(Extracted records)
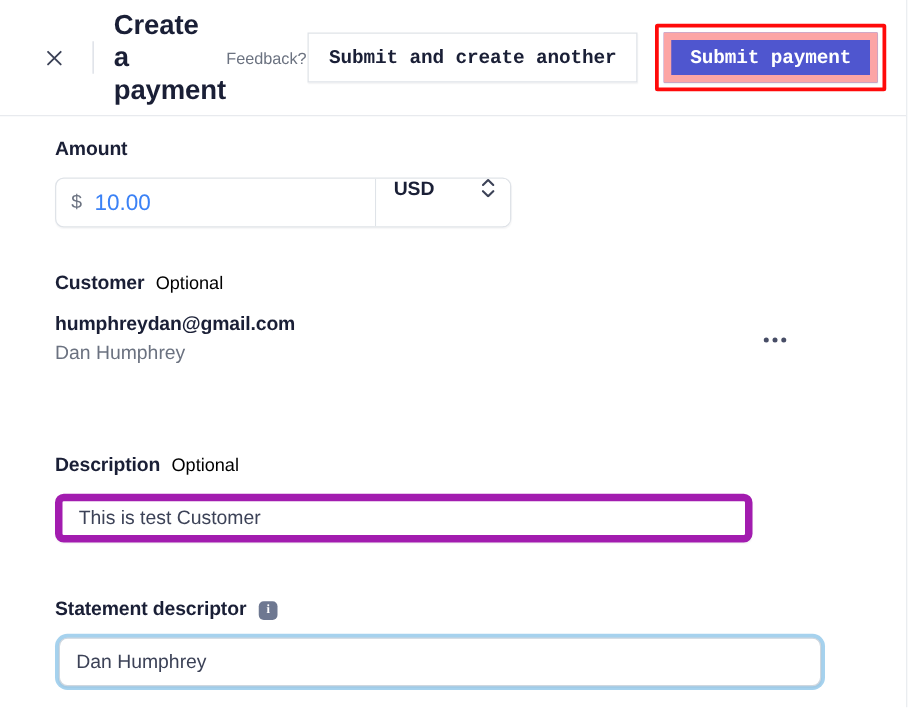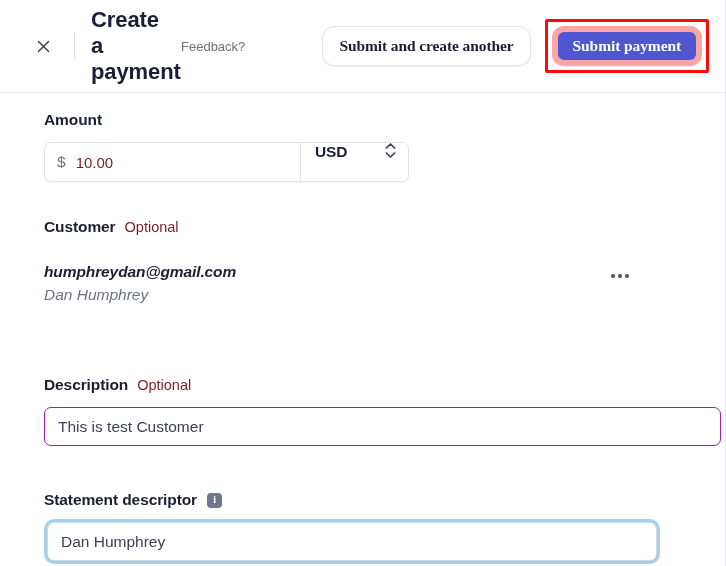"Submit and create another" .btn { border-radius: 12px -> 0; font-family: Liberation Serif, serif -> Liberation Mono, monospace }
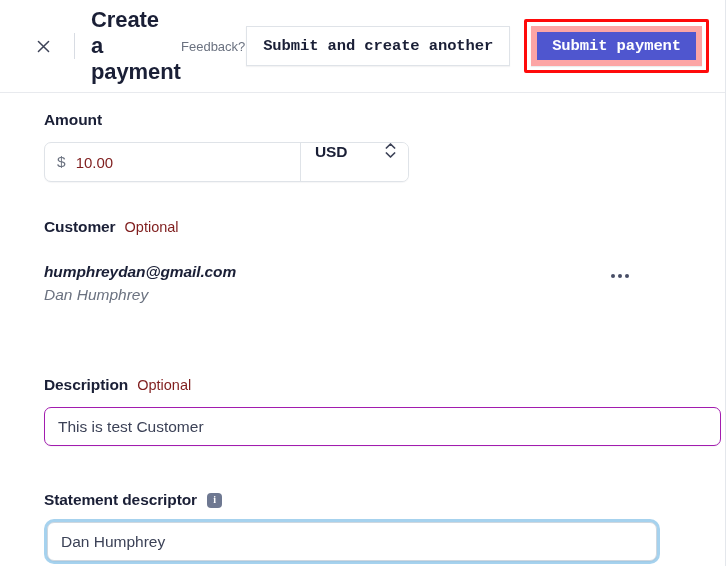"10.00" .amount-value { color: #7f1d1d -> #3b82f6; font-size: 15px -> 18px }
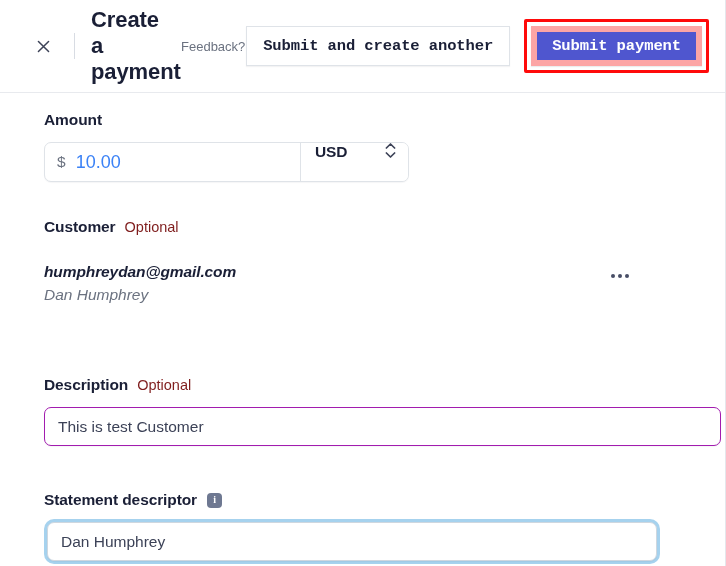"Optional" .label-optional { color: #7f1d1d -> #000000 }
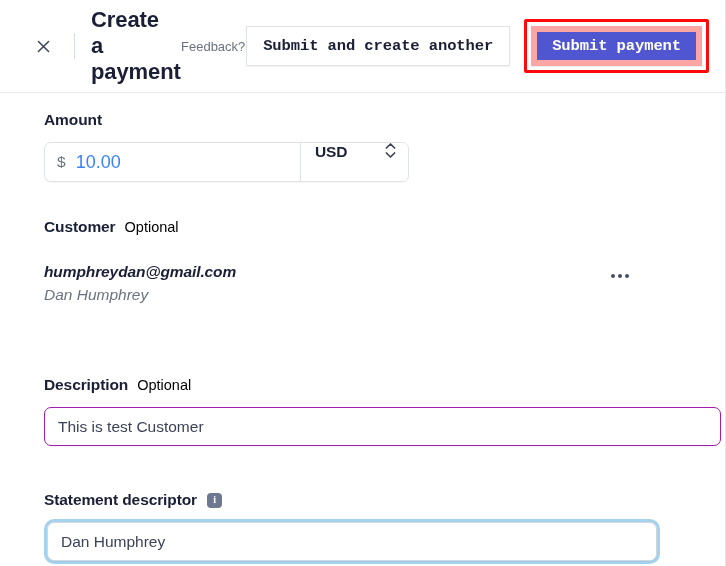"humphreydan@gmail.com" .customer-row { align-items: flex-start -> center; font-style: italic -> none; margin-top: 27px -> 15px }
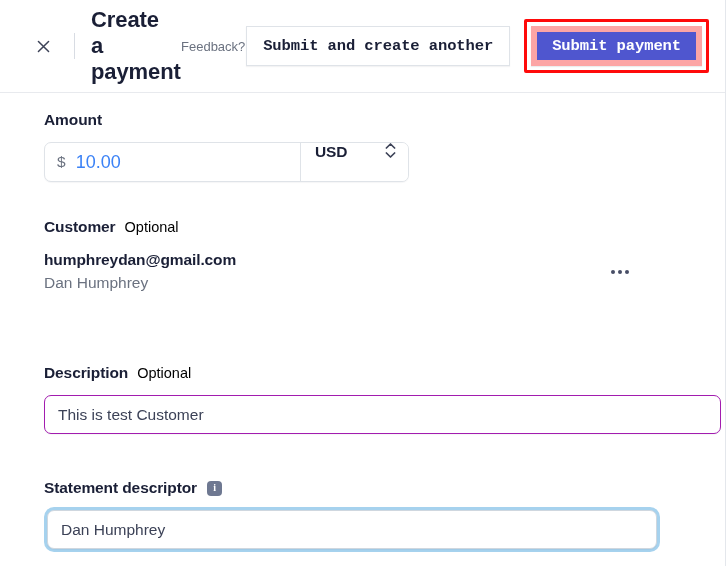"This is test Customer" .text-input { border: 1px solid #a21caf -> 6px solid #a21caf; width: 677px -> 558px }
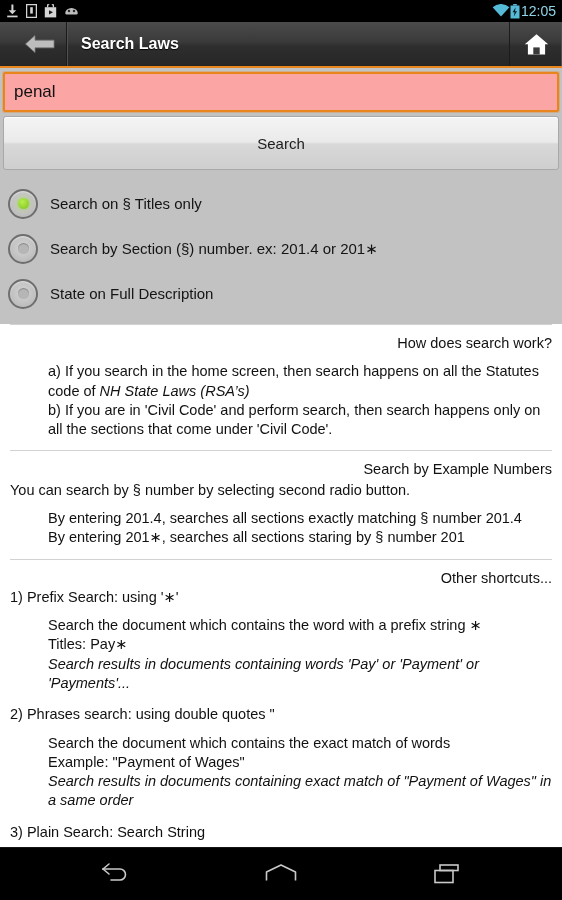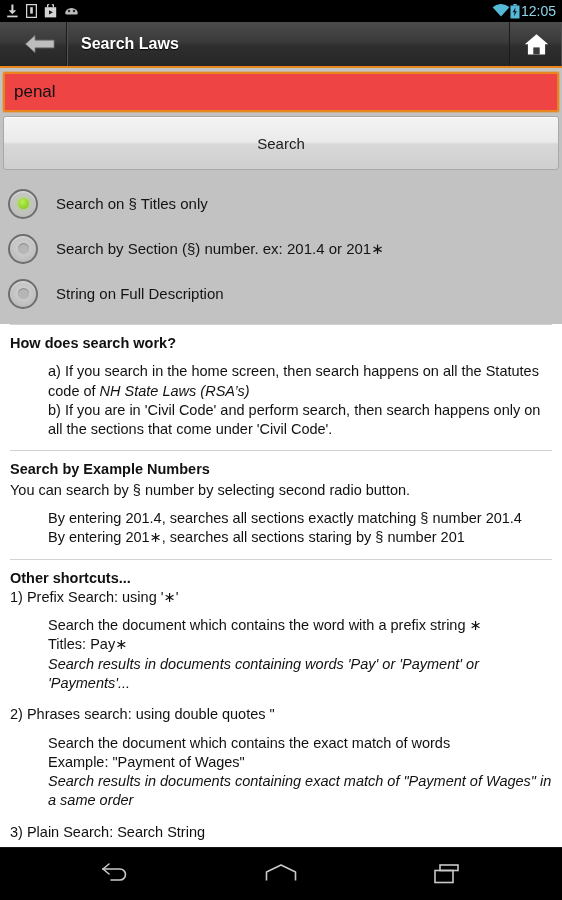"penal" .search-input { background: #ef4444 -> #fca5a5 }
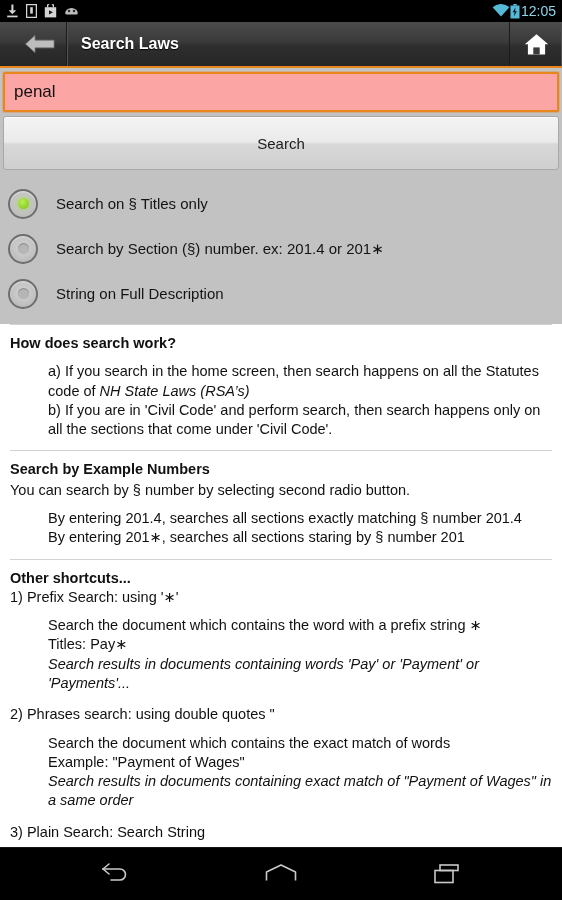"Search on § Titles only" .radio-row { gap: 6px -> none }
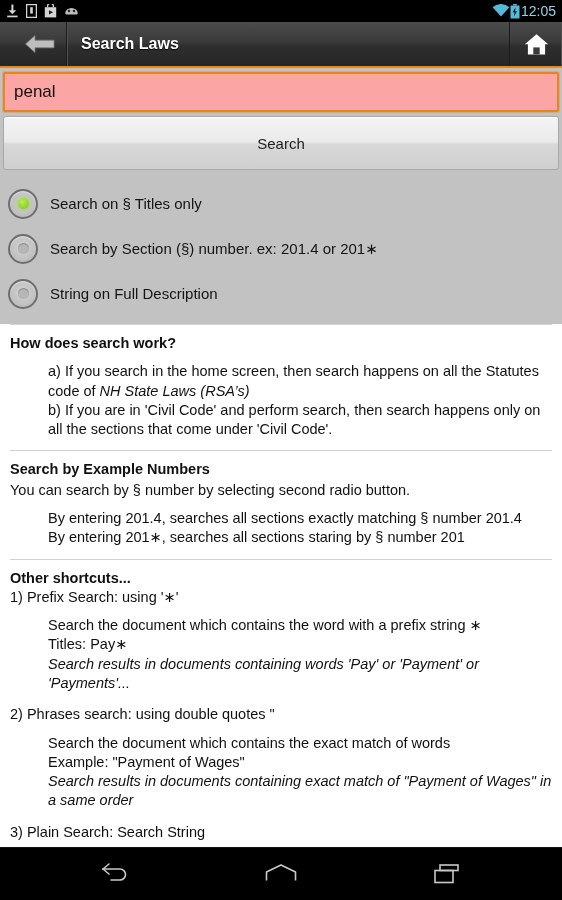"String on Full Description" span.radio-label { text: String -> State }
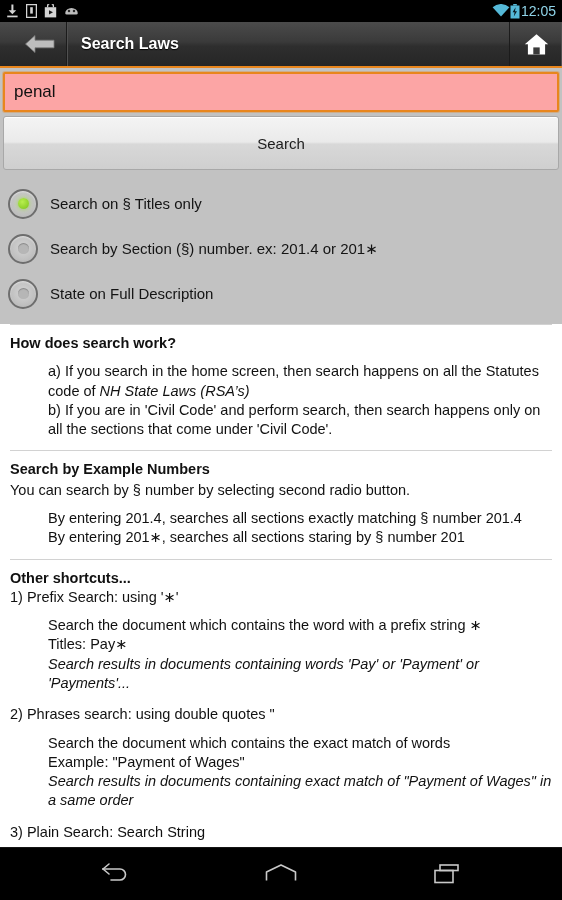"How does search work?" .h-head { font-weight: bold -> normal; text-align: none -> right }
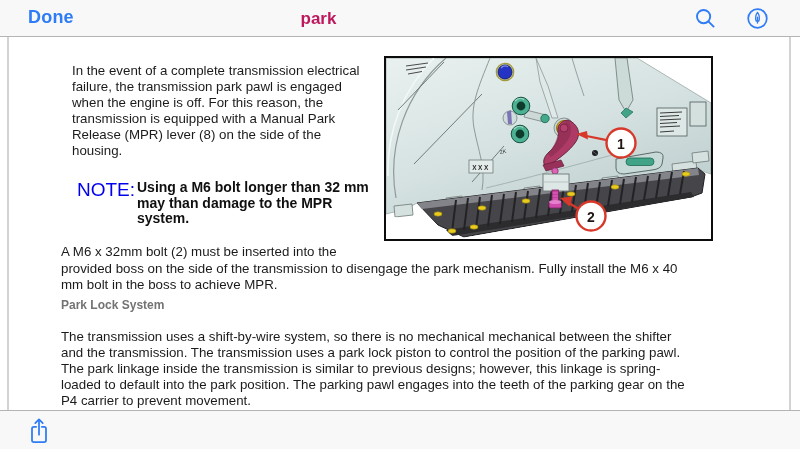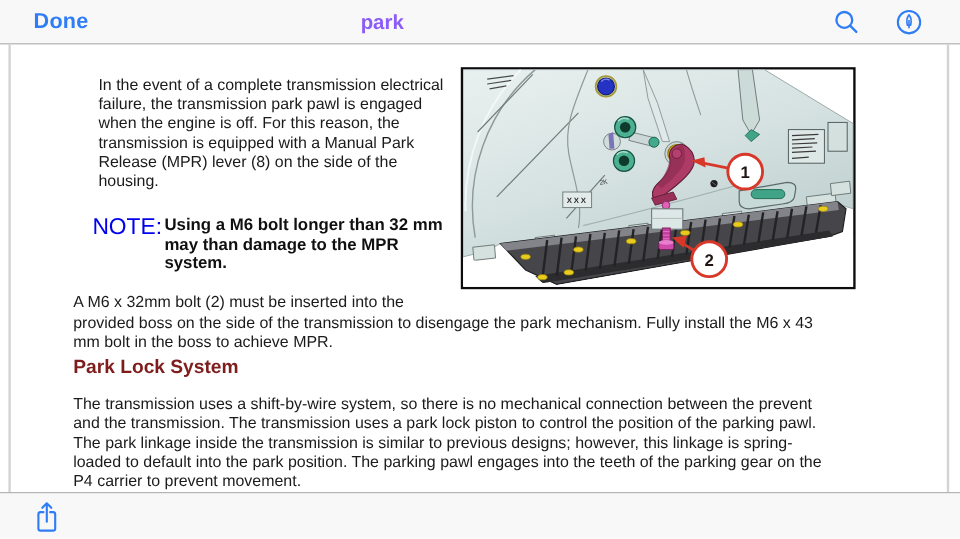"park" .nav-title { color: #8b5cf6 -> #be185d }
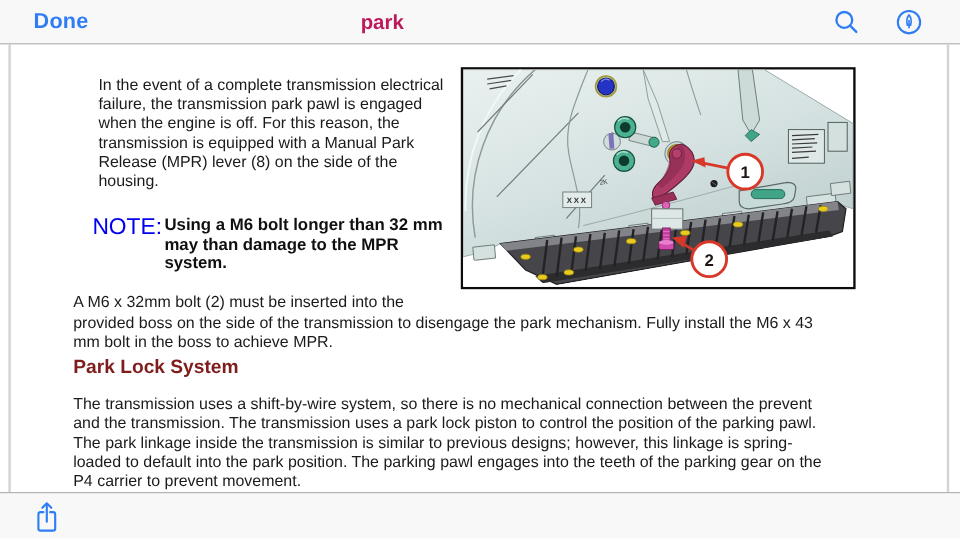"In the event of a" .p1 .doc-line { left: 82px -> 72px }
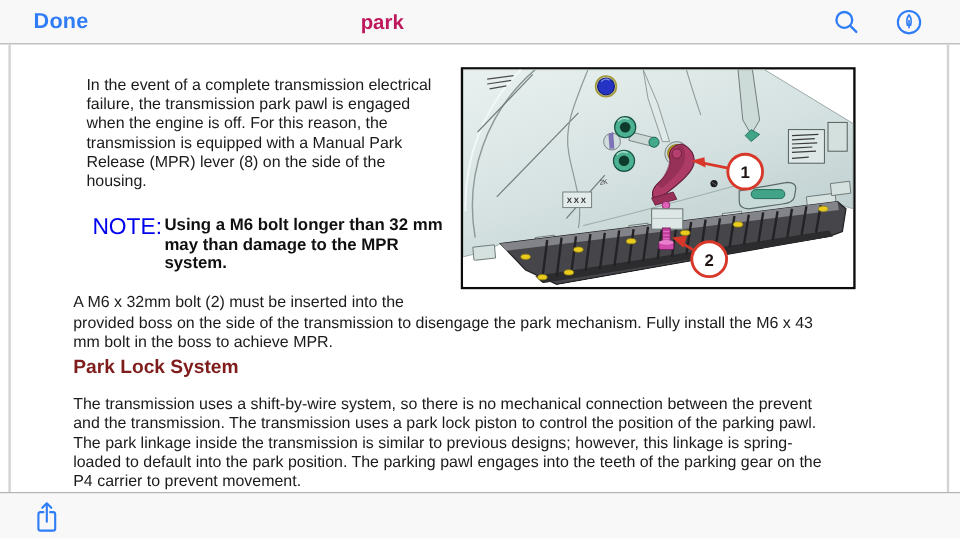"provided boss on the side" div.doc-line { text: 43 -> 40 }
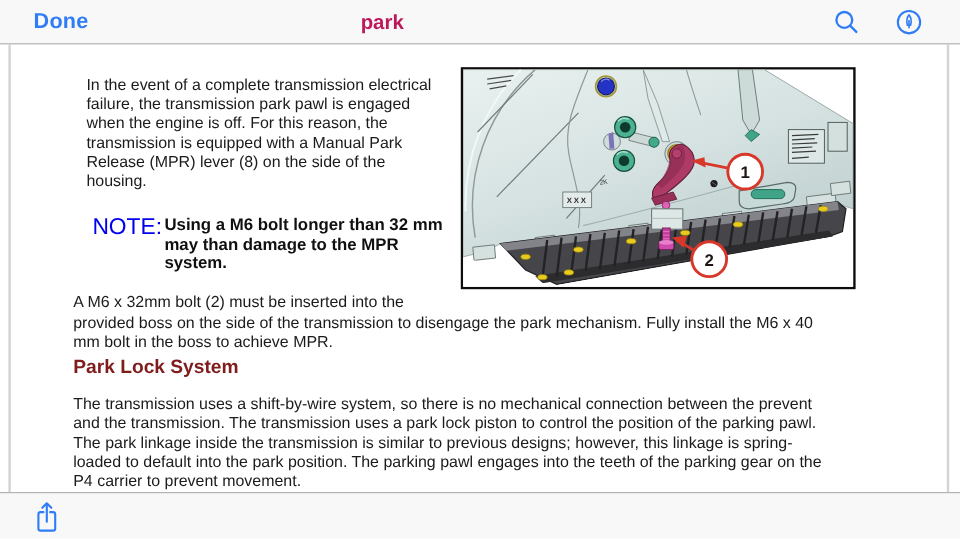"Park Lock System" .doc-heading { color: #7f1d1d -> #737373; font-size: 16px -> 12px }
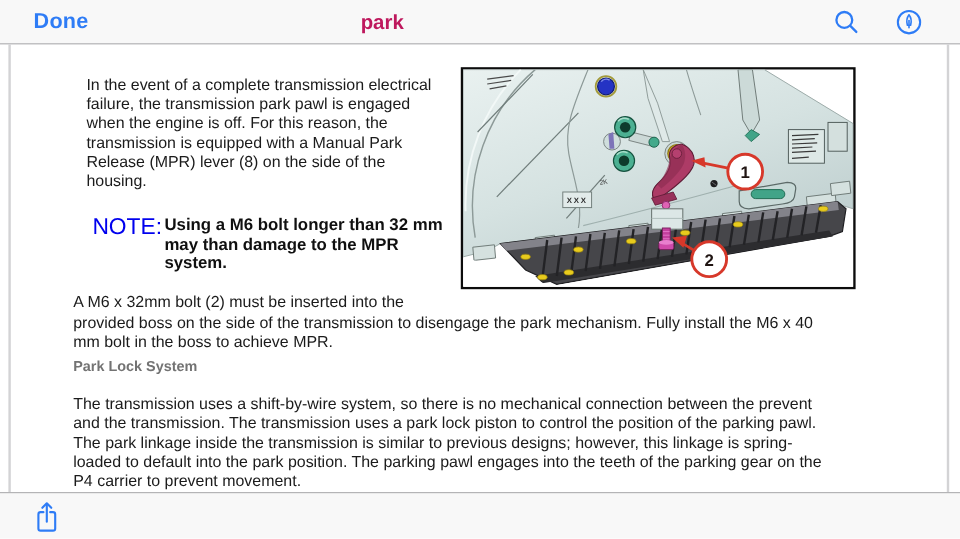"The transmission uses a shift-by-wire" div.doc-line { text: connection between the prevent -> mechanical between the shifter }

● AIM OF THE EXERCISE: In the answer, the lines from the one containing "color: #8b5cf6 ->" to the end of the records above must be written out exactly, both ends included; the pictures must not appear.

● PROBLEM SOLUTION:
"park" .nav-title { color: #8b5cf6 -> #be185d }
"In the event of a" .p1 .doc-line { left: 82px -> 72px }
"provided boss on the side" div.doc-line { text: 43 -> 40 }
"Park Lock System" .doc-heading { color: #7f1d1d -> #737373; font-size: 16px -> 12px }
"The transmission uses a shift-by-wire" div.doc-line { text: connection between the prevent -> mechanical between the shifter }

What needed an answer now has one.